In the movies research happens fast: A montage of microscopes and test tubes is quickly followed by, ta-da, a new drug or therapy. In the real world, not so much. A 2019 study found that in cell biology, for example, the lapse from basic biological research (a scientist saying, “You know, I should look into …”) to an adopted molecular biology technique was about 23 years. So when Chancellor's Distinguished Professor Robert Lefkowitz, Duke’s first Nobel laureate, began telling the story of his work, his first words offered no surprise.
“It’s not a short story,” he says. “It goes for decades.”
It started with his recruitment to Duke in 1973 at age 30. He arrived with an idea already brewing: “I had it in my head that there was such a thing as receptors. That is to say, molecules on cells into which drugs and hormones might fit, much like a key into a lock.” If specific receptors received specific molecules, that could explain a lot of how outside substances affected cells.
Others were thinking about the idea, but Lefkowitz couldn’t let it go. So job one was to find a way to study such receptors, if they existed. “The first big breakthrough took only a year,” Lefkowitz says. “Notice I said ‘only.’” He and his lab found they could radioactively label certain beta blockers to stick to a site that could be the receptor Lefkowitz sought. This is basic science; a step forward in one year is breakneck speed. Just the same, the receptors would be single molecules among hundreds of thousands in the cell membrane, so isolating them took another five to eight years.
These receptors activate a cell – a receptor for adrenaline connects with the adrenaline molecule and then the cell works faster. Getting that to happen so they could observe it took until about year 10. Then, around year 15, the lab was able to clone the receptors and have a good look at them.
“That was a huge ‘Eureka!’ moment,” Lefkowitz says. Because once they could look at the receptor, they realized it looked like rhodopsin, a light-sensitive protein used for vision in the retina. Realizing that G-protein coupled receptors (their name) functioned like sensory receptors helped explain fundamental ways cells interacted with the world. “Not just drugs and hormones,” Lefkowitz says. “But vision, taste, smell, all are mediated by these G-protein coupled receptors.”

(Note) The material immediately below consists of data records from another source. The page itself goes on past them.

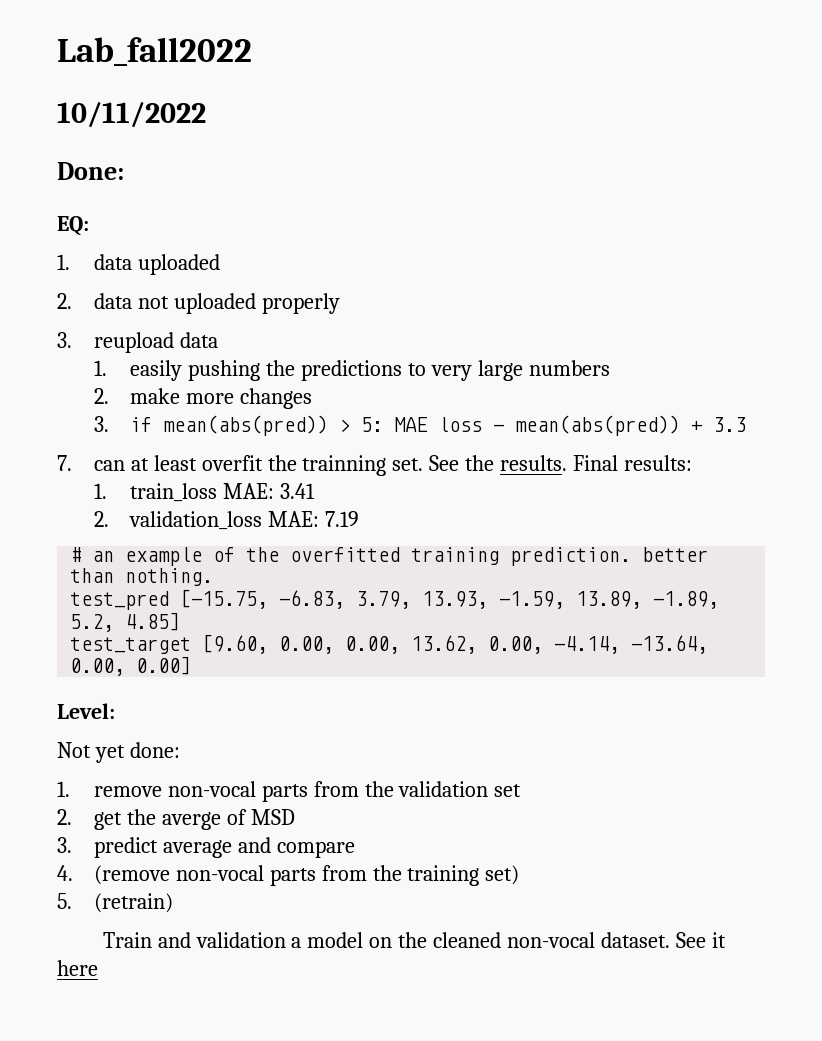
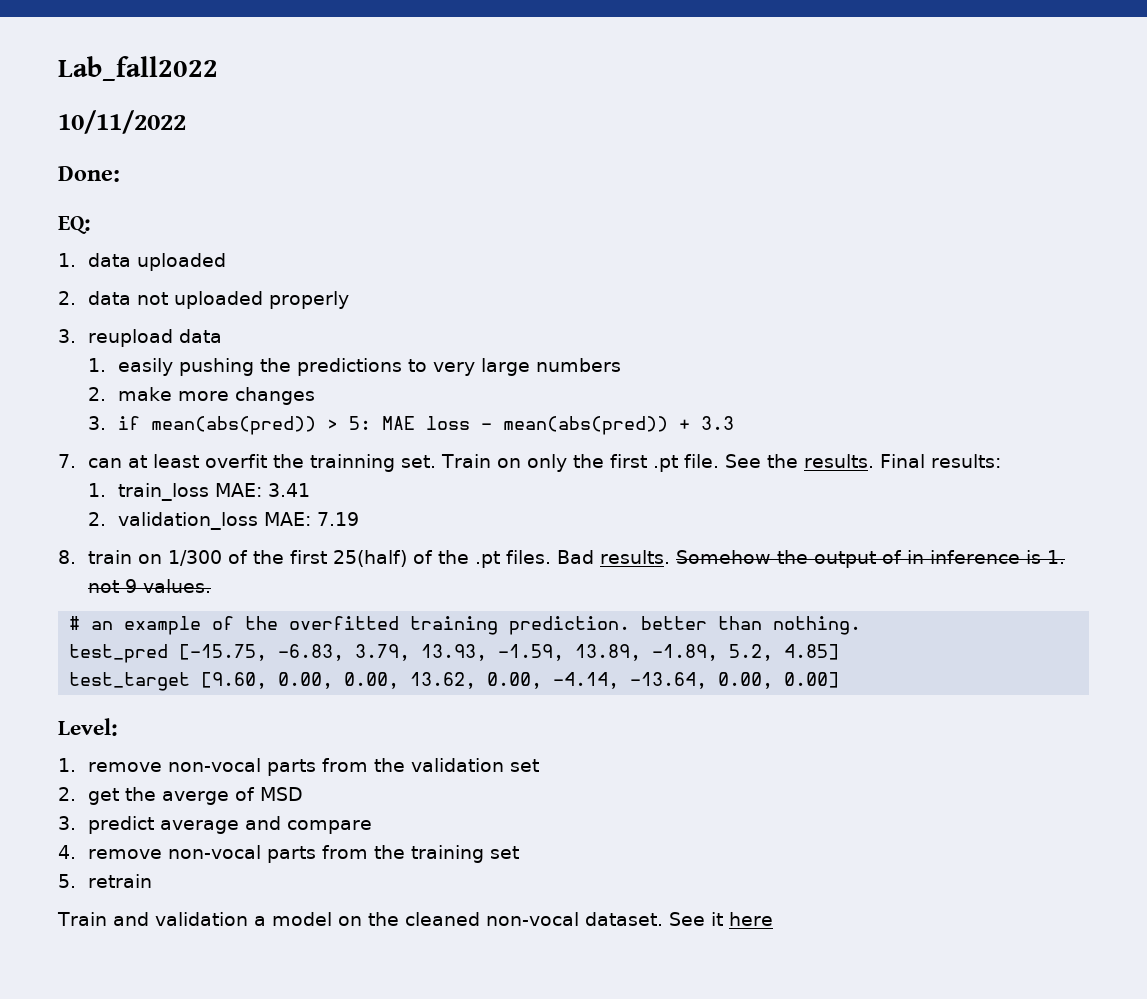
+ Train on only the first .pt file.
+ 8. train on 1/300 of the first 25(half) of the .pt files. Bad results. Somehow the output of in inference is 1. not 9 values.
- Not yet done:
- 4. (remove non-vocal parts from the training set)
+ 4. remove non-vocal parts from the training set
- 5. (retrain)
+ 5. retrain

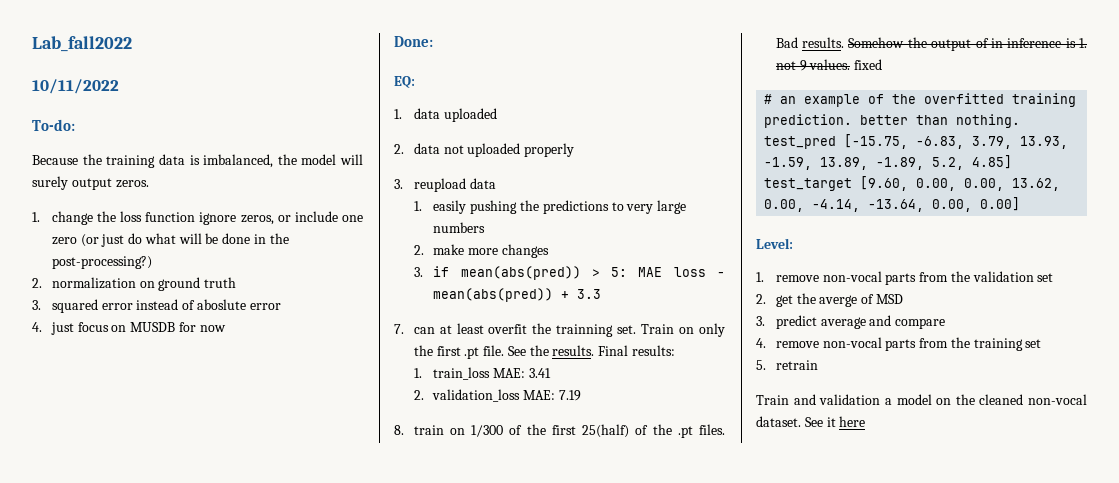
+ To-do:
+ Because the training data is imbalanced, the model will surely output zeros.
+ 1. change the loss function ignore zeros, or include one zero (or just do what will be done in the post-processing?)
+ 2. normalization on ground truth
+ 3. squared error instead of aboslute error
+ 4. just focus on MUSDB for now
- Somehow the output of in inference is 1. not 9 values.
+ Somehow the output of in inference is 1. not 9 values. fixed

Drug companies began using this knowledge and these techniques to develop drugs that target these receptors. Among the many GPCR drugs on the market today are antihistamines such as cetrizine, the bronchodilator albuterol, painkillers such as codeine and oxycodone, and diabetes drugs such as semaglutide and liraglutide. This last group of drugs – GLP-1 agonists – are being used widely for weight loss under brand names such as Wegovy and Ozempic.
“Today these receptors are the largest class of targets for drugs,” he says. “They account for about a third of all FDA-approved drugs.”
All because of basic research. Fifty years of research.
“I often would say, ‘It’s not clear whether I’m directing the research or the research is directing me,’” Lefkowitz says. “Each discovery opened up new pathways that led to more discoveries. And it just kept going. And here I am, 52 years later, age 82, and I’m still doing it. “If you ask, ‘What’s the basis for that experiment?’ Well, it’s the experiment we did just a few days ago. What set up that experiment last week? It’s the one from the week before. You can trace it back in an unbroken chain to basically July of 1973.”